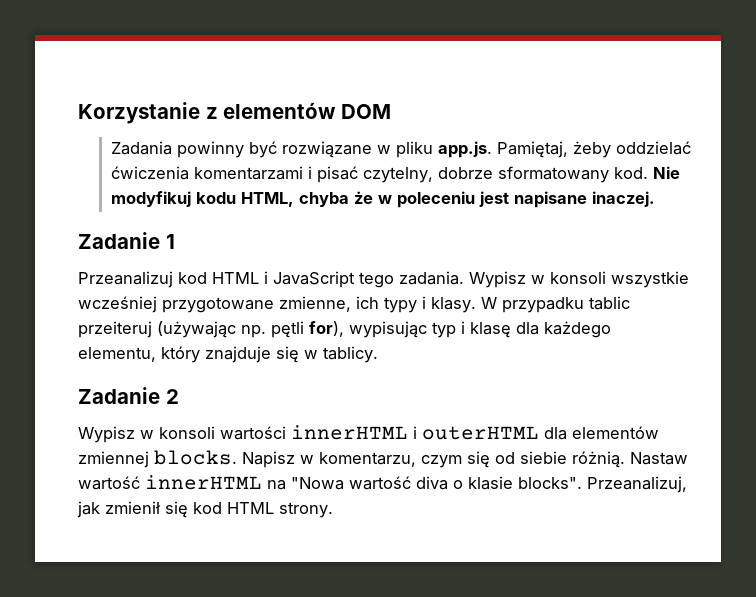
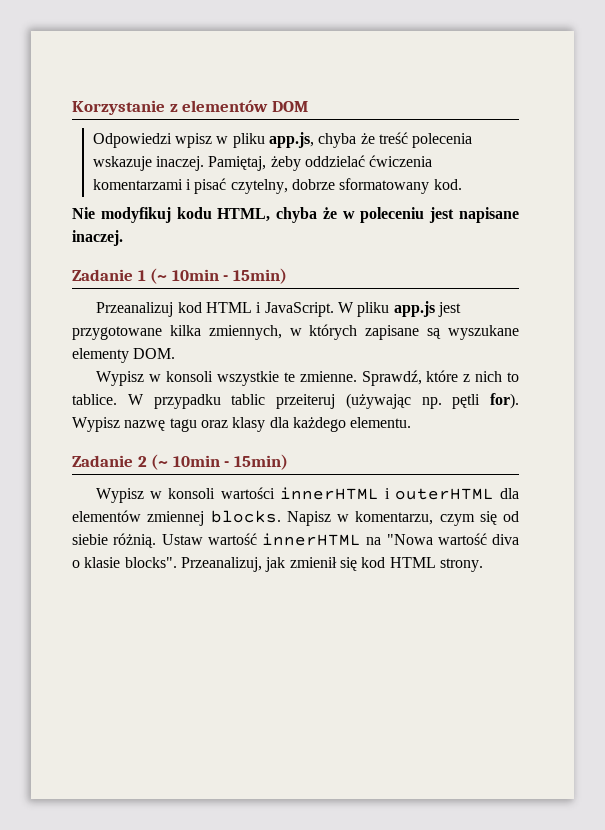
[110,141,492,158] Zadania powinny być rozwiązane w pliku app.js. -> [92,132,473,148] [92,156,205,171] Odpowiedzi wpisz w pliku app.js, chyba że treść polecenia wskazuje inaczej.
(648, 173) none -> (462, 184) //
(175, 241) none -> [150,268,287,284] (~ 10min - 15min)
[273,271,689,288] [78,296,476,313] JavaScript tego zadania. Wypisz w konsoli wszystkie wcześniej przygotowane zmienne, ich typy i klasy. -> [264,301,461,317] [72,324,519,340] [72,348,176,363] [96,370,520,386] [72,394,117,405] JavaScript. W pliku app.js jest przygotowane kilka zmiennych, w których zapisane są wyszukane elementy DOM. // Wypisz w konsoli wszystkie te zmienne. Sprawdź, które z nich to tablice.
[309,321,611,338] [78,346,378,363] [78,387,179,404] for), wypisując typ i klasę dla każdego elementu, który znajduje się w tablicy. // Zadanie 2 -> [490,393,519,409] [72,417,412,432] [72,454,288,470] for). Wypisz nazwę tagu oraz klasy dla każdego elementu. // Zadanie 2 (~ 10min - 15min)
[630,452,688,465] Nastaw -> [161,534,203,545] Ustaw

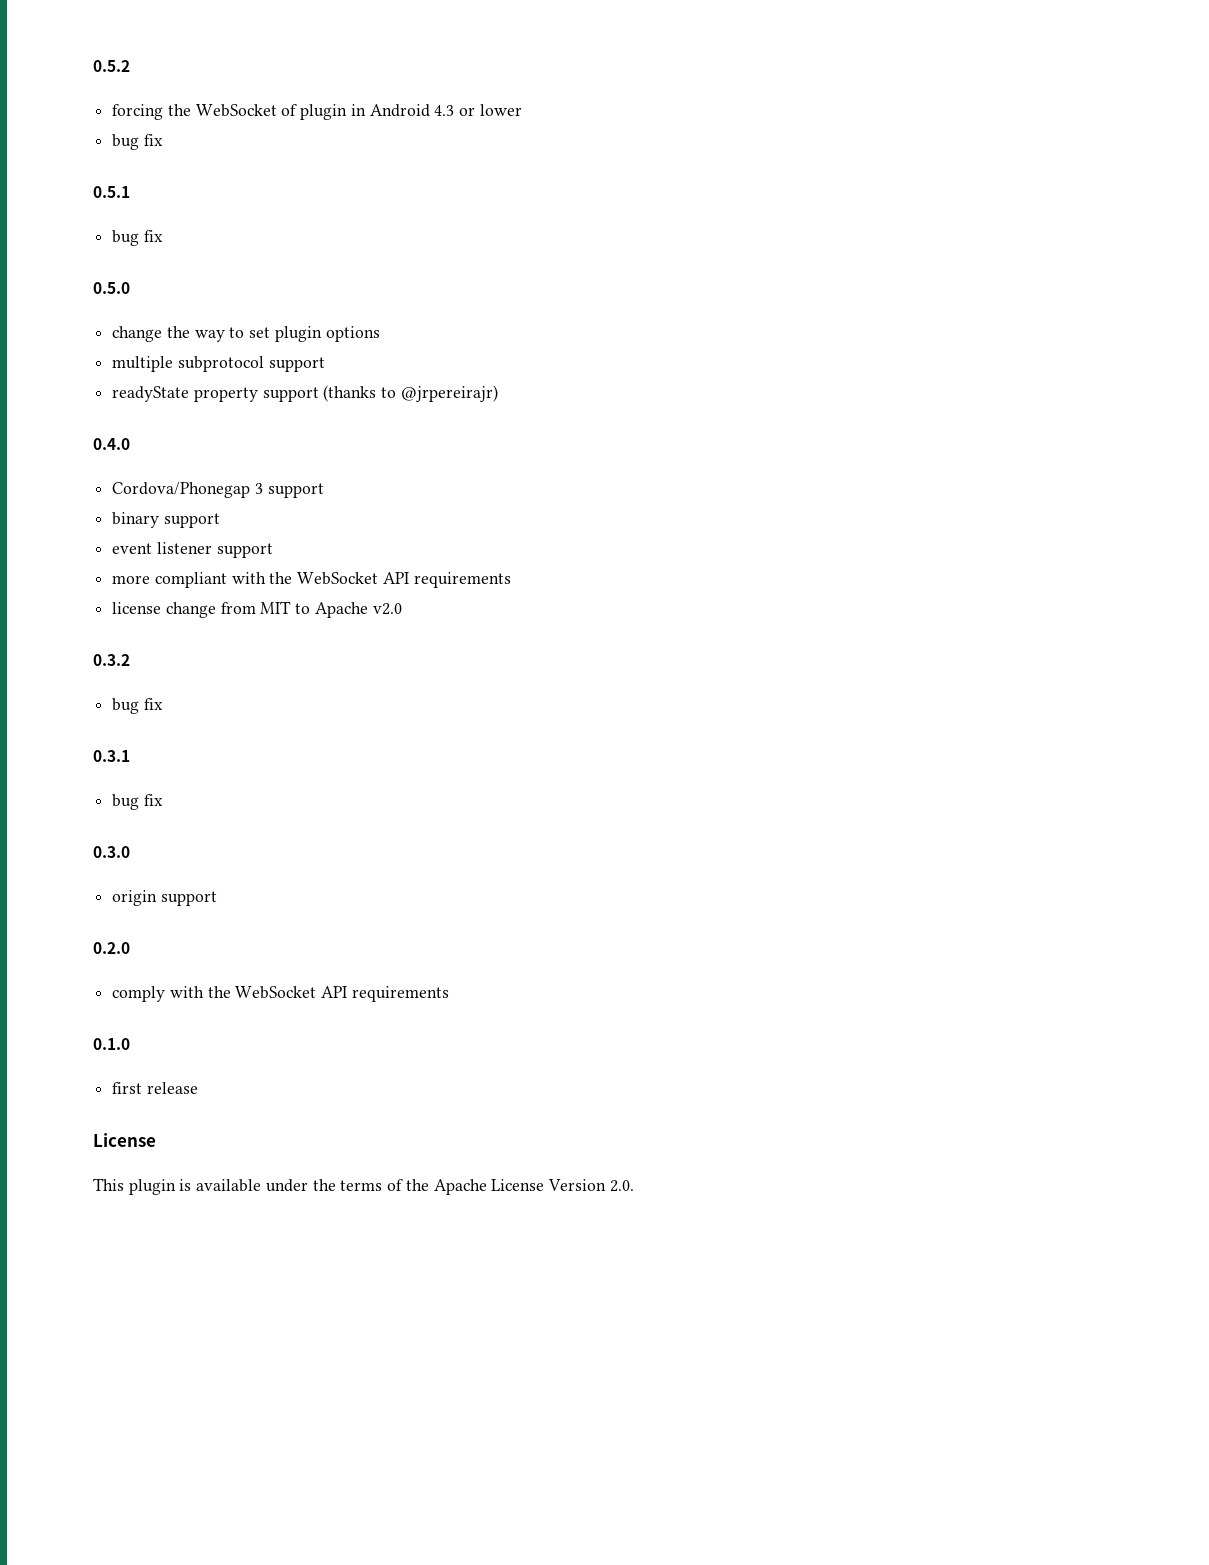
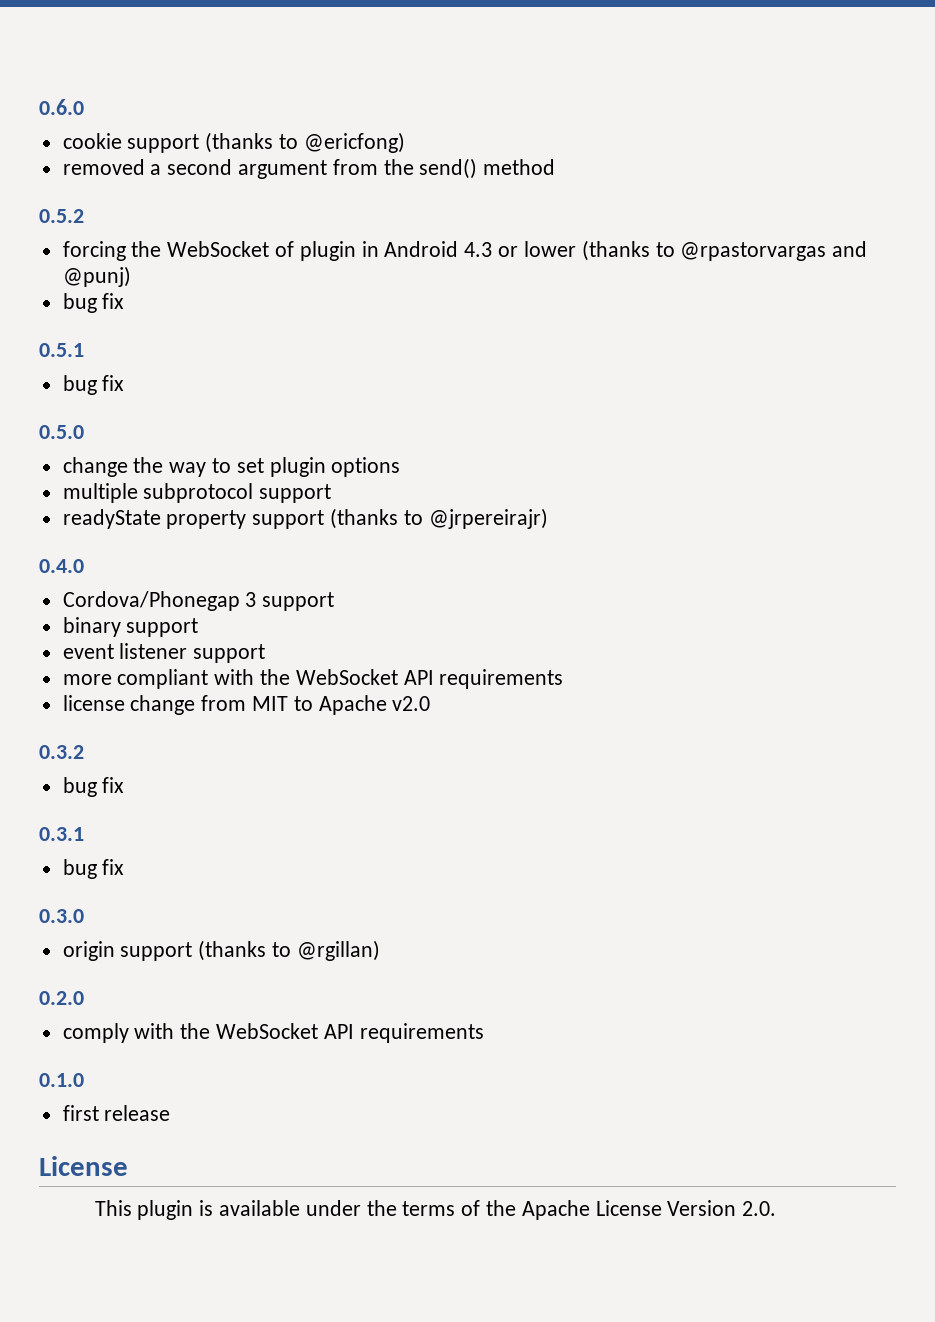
(93, 66) none -> [39,99,84,115] [62,132,405,153] [62,158,556,179] 0.6.0 // cookie support (thanks to @ericfong) // removed a second argument from the send() method //
(522, 110) none -> [581,240,868,261] [62,266,131,287] (thanks to @rpastorvargas and @punj)
(217, 898) none -> [198,940,380,961] (thanks to @rgillan)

----

**Task brief**
Print each entry exactly, leaving pictures out.

**Your solution**
[110,141,492,158] Zadania powinny być rozwiązane w pliku app.js. -> [92,132,473,148] [92,156,205,171] Odpowiedzi wpisz w pliku app.js, chyba że treść polecenia wskazuje inaczej.
(648, 173) none -> (462, 184) //
(175, 241) none -> [150,268,287,284] (~ 10min - 15min)
[273,271,689,288] [78,296,476,313] JavaScript tego zadania. Wypisz w konsoli wszystkie wcześniej przygotowane zmienne, ich typy i klasy. -> [264,301,461,317] [72,324,519,340] [72,348,176,363] [96,370,520,386] [72,394,117,405] JavaScript. W pliku app.js jest przygotowane kilka zmiennych, w których zapisane są wyszukane elementy DOM. // Wypisz w konsoli wszystkie te zmienne. Sprawdź, które z nich to tablice.
[309,321,611,338] [78,346,378,363] [78,387,179,404] for), wypisując typ i klasę dla każdego elementu, który znajduje się w tablicy. // Zadanie 2 -> [490,393,519,409] [72,417,412,432] [72,454,288,470] for). Wypisz nazwę tagu oraz klasy dla każdego elementu. // Zadanie 2 (~ 10min - 15min)
[630,452,688,465] Nastaw -> [161,534,203,545] Ustaw

(93, 66) none -> [39,99,84,115] [62,132,405,153] [62,158,556,179] 0.6.0 // cookie support (thanks to @ericfong) // removed a second argument from the send() method //
(522, 110) none -> [581,240,868,261] [62,266,131,287] (thanks to @rpastorvargas and @punj)
(217, 898) none -> [198,940,380,961] (thanks to @rgillan)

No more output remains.